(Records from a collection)

--------------------------------------------------

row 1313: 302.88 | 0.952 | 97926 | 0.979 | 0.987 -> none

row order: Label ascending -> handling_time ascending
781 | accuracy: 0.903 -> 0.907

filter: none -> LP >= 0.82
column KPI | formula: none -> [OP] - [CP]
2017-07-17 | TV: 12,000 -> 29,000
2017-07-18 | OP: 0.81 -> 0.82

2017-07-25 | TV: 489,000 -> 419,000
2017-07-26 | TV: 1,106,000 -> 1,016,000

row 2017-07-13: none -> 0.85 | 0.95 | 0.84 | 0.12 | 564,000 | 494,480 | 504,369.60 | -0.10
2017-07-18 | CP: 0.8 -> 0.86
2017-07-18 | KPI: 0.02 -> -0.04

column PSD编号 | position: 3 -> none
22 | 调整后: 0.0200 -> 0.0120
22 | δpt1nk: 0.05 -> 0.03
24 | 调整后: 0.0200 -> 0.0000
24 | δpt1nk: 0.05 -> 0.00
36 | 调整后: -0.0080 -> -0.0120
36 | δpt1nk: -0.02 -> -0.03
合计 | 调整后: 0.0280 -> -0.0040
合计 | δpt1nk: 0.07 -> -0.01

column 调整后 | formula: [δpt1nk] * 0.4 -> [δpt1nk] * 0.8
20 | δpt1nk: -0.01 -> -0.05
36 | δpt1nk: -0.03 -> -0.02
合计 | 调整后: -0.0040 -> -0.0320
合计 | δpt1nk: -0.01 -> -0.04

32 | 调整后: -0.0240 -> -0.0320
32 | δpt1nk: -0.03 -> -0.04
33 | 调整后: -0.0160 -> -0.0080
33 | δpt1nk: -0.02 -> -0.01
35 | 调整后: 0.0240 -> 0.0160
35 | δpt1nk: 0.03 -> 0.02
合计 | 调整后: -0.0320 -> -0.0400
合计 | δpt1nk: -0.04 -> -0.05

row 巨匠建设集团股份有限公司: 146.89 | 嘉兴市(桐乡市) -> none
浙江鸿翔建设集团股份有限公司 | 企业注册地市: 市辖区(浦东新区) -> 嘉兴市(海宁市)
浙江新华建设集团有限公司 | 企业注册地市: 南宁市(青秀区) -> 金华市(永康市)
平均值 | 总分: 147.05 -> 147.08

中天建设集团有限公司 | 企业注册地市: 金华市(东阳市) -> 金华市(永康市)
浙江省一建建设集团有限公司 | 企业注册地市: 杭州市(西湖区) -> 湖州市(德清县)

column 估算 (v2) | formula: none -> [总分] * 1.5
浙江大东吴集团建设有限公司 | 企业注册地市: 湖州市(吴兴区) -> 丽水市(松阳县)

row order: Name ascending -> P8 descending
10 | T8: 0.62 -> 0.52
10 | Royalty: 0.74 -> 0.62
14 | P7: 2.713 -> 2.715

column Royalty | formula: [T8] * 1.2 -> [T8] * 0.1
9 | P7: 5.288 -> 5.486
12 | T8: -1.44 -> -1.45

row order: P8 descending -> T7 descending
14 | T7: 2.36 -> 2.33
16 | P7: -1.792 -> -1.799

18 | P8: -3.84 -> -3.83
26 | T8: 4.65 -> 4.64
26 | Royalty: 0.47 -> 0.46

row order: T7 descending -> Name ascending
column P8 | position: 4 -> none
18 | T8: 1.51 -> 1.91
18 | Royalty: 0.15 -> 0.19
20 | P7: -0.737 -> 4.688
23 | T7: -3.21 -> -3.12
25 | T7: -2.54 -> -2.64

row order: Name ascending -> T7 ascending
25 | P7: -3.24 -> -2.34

--------------------------------------------------

◆ Problem details: Return only the part of the records above that opens with the line containing "column 估算 (v2) | formula: none -> [总分] * 1.5" and closes with the line containing "9 | P7: 5.288 -> 5.486", ends included.

◆ Exercise response:
column 估算 (v2) | formula: none -> [总分] * 1.5
浙江大东吴集团建设有限公司 | 企业注册地市: 湖州市(吴兴区) -> 丽水市(松阳县)

row order: Name ascending -> P8 descending
10 | T8: 0.62 -> 0.52
10 | Royalty: 0.74 -> 0.62
14 | P7: 2.713 -> 2.715

column Royalty | formula: [T8] * 1.2 -> [T8] * 0.1
9 | P7: 5.288 -> 5.486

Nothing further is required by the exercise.